Instructions to follow
Within the records, find every line that includes the word "position" and copy it.

(Recorded data)
——
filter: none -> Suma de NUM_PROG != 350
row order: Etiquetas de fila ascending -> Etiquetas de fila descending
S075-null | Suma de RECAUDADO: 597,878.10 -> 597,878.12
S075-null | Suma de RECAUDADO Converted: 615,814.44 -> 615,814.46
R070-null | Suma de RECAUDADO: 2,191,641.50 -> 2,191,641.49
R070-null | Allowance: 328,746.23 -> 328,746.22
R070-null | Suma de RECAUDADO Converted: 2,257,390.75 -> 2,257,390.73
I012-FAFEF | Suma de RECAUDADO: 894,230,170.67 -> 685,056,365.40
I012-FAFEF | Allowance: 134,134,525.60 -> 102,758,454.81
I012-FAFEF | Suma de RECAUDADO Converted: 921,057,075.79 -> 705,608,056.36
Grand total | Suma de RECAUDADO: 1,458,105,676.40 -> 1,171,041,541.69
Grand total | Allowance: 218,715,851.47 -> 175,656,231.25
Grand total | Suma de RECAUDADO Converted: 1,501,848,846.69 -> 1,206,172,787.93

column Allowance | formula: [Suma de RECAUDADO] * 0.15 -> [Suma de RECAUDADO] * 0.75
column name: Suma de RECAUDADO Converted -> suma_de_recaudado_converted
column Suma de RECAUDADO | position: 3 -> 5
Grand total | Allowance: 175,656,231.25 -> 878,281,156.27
——
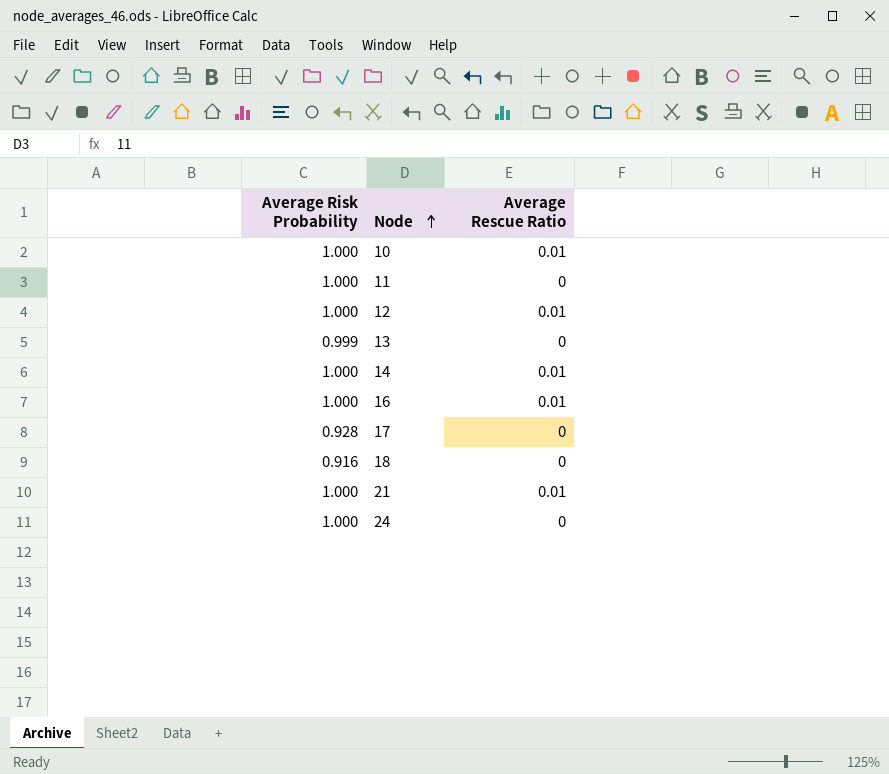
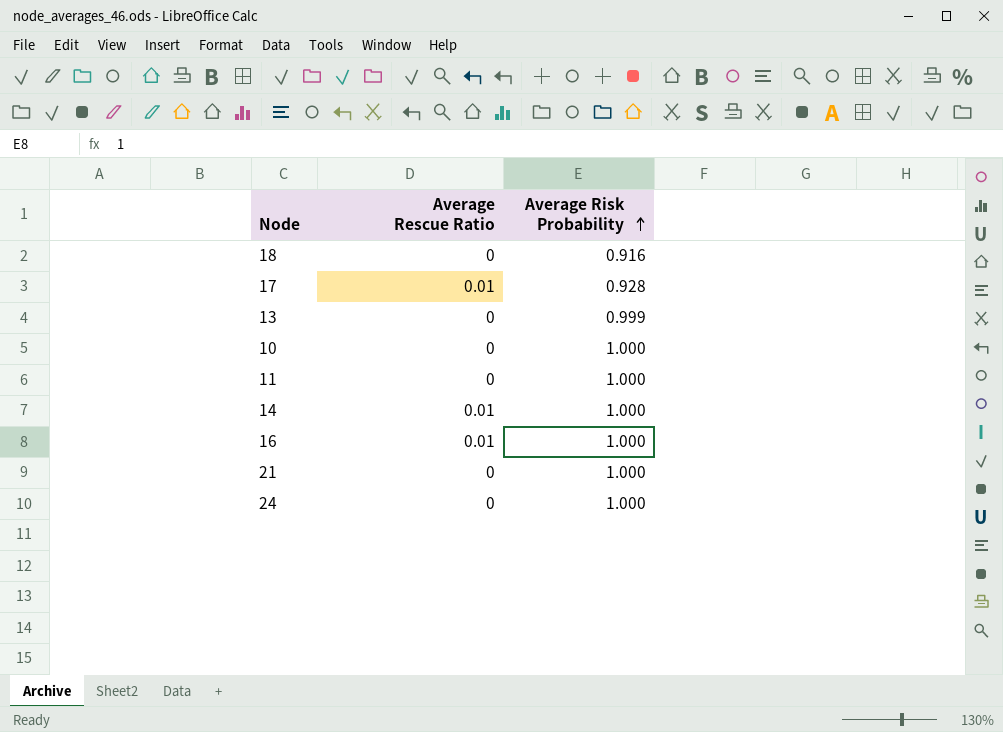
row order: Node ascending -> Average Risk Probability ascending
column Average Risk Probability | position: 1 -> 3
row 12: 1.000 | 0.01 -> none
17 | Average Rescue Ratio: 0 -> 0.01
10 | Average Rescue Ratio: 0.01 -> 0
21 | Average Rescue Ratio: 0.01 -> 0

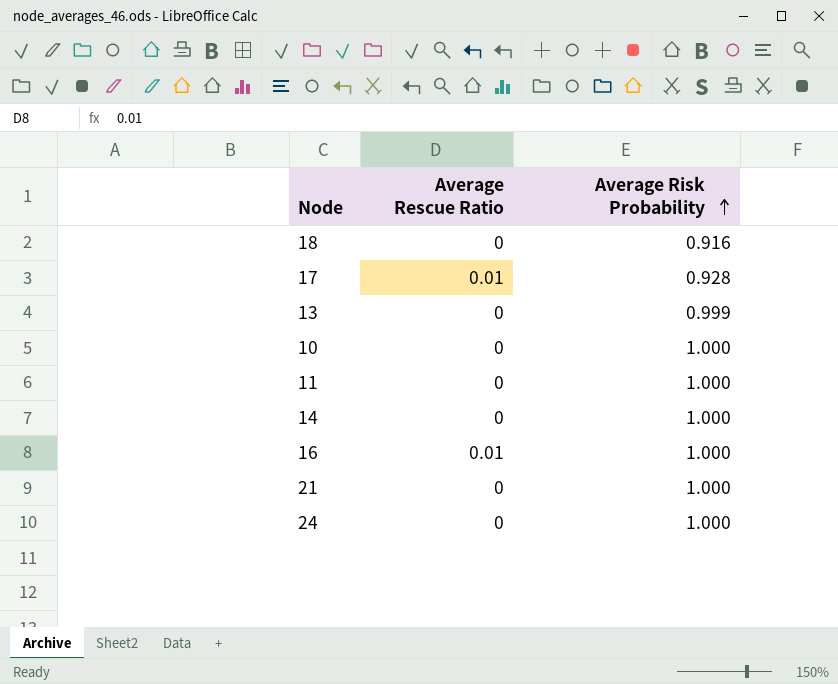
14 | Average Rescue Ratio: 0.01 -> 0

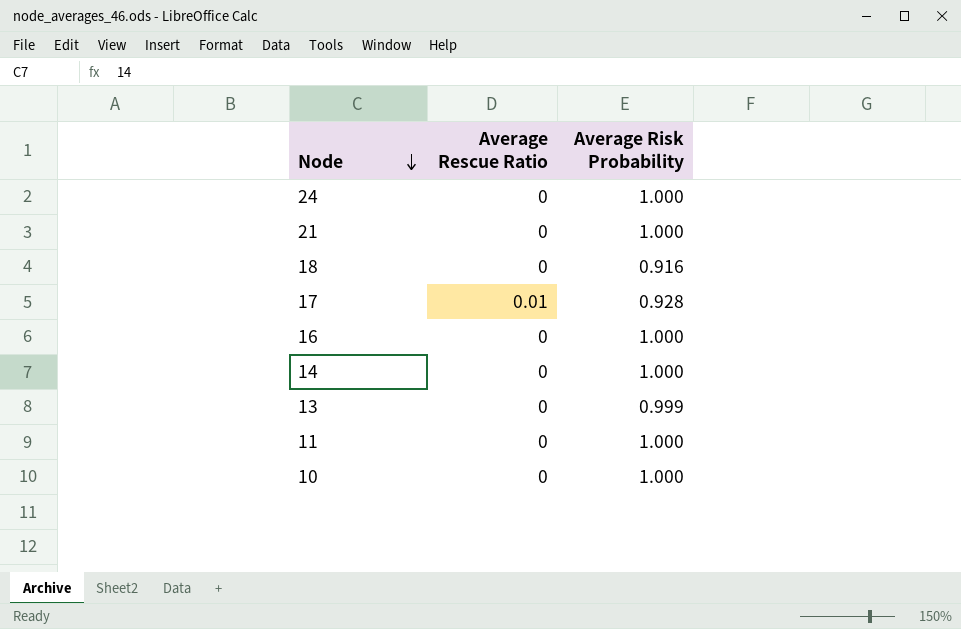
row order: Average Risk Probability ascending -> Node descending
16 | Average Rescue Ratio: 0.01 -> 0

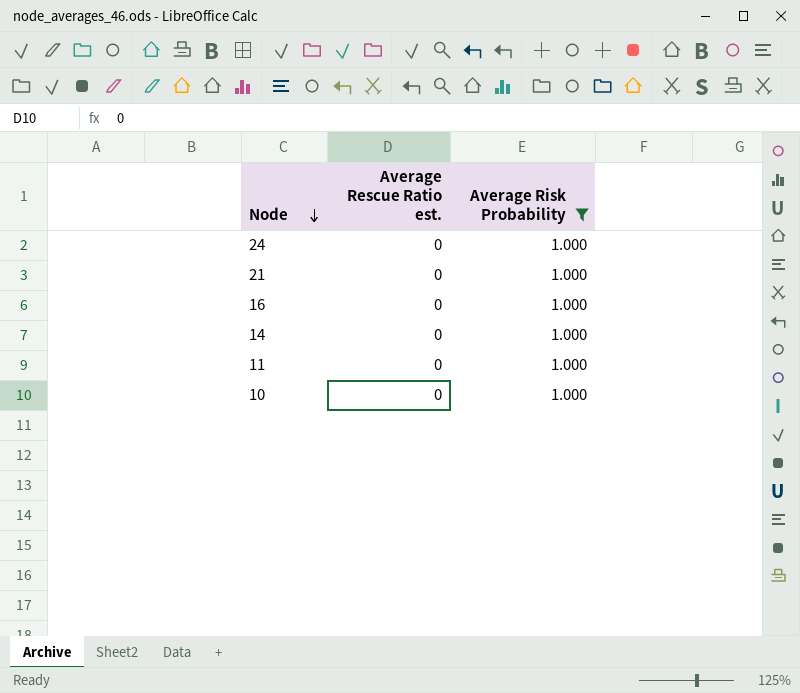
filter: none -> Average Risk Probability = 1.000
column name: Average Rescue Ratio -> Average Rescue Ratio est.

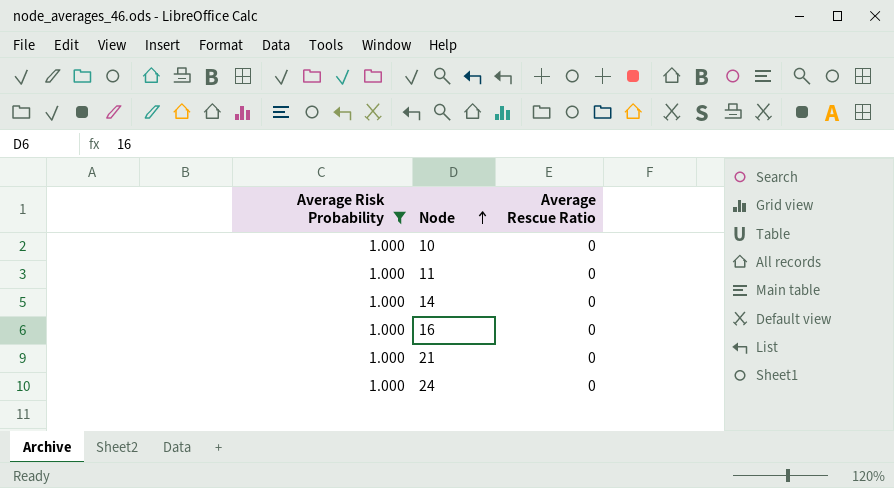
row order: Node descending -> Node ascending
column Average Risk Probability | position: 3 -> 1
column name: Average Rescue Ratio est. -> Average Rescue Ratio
——
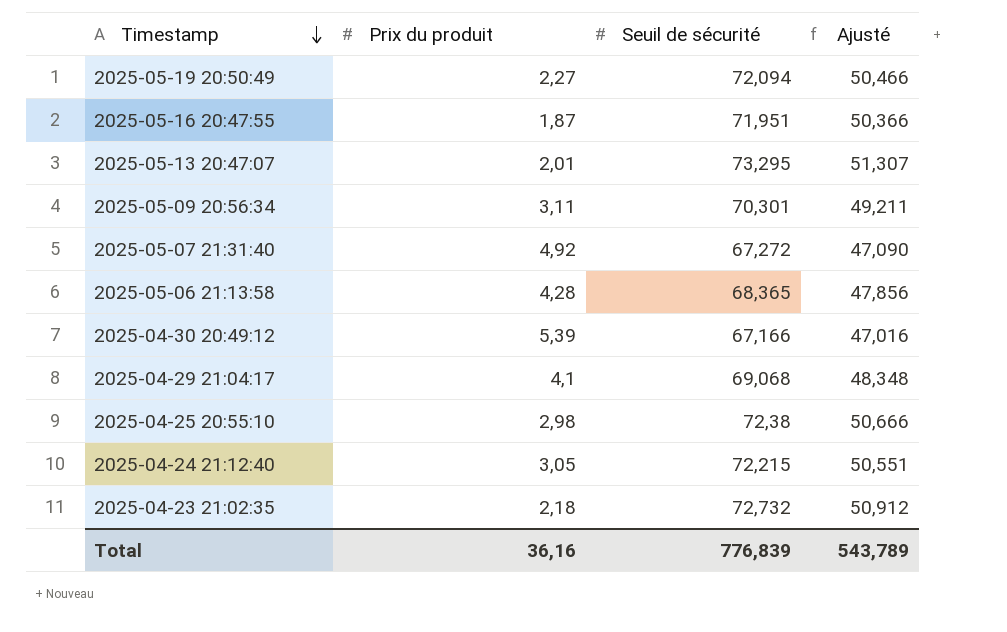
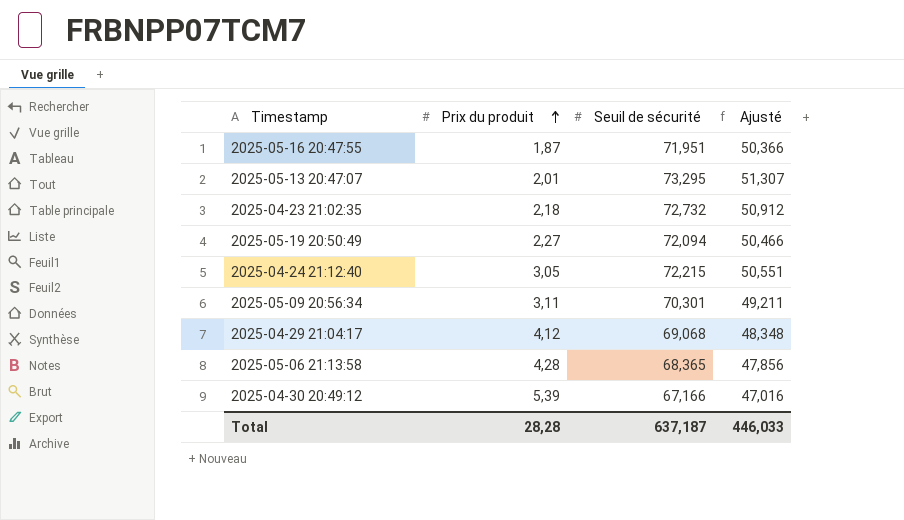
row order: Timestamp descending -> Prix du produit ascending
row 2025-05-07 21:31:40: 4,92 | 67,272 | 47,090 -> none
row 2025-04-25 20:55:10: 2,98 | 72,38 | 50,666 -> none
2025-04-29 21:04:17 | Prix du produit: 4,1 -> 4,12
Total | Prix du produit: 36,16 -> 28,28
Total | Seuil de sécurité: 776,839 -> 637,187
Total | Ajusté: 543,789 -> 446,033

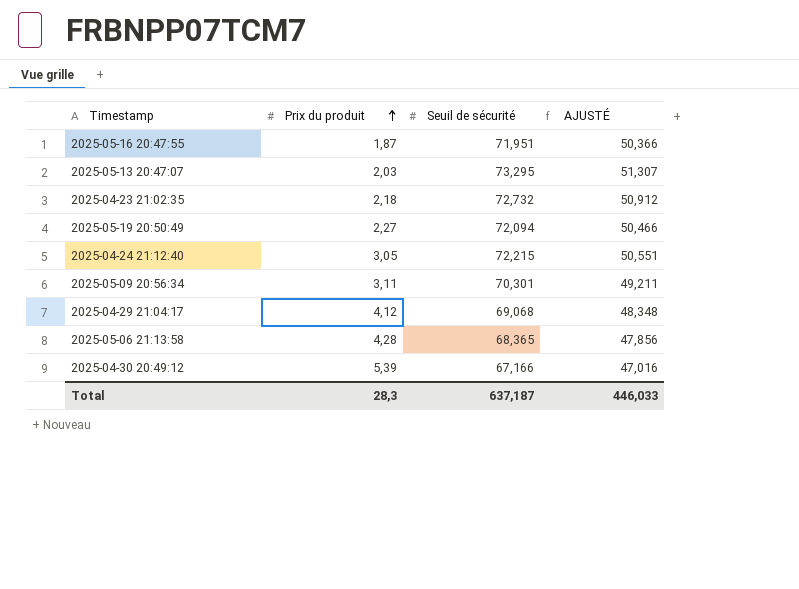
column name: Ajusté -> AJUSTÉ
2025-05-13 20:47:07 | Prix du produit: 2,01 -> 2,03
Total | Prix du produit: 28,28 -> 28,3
——
Written solution
column Suma de RECAUDADO | position: 3 -> 5
column Average Risk Probability | position: 1 -> 3
column Average Risk Probability | position: 3 -> 1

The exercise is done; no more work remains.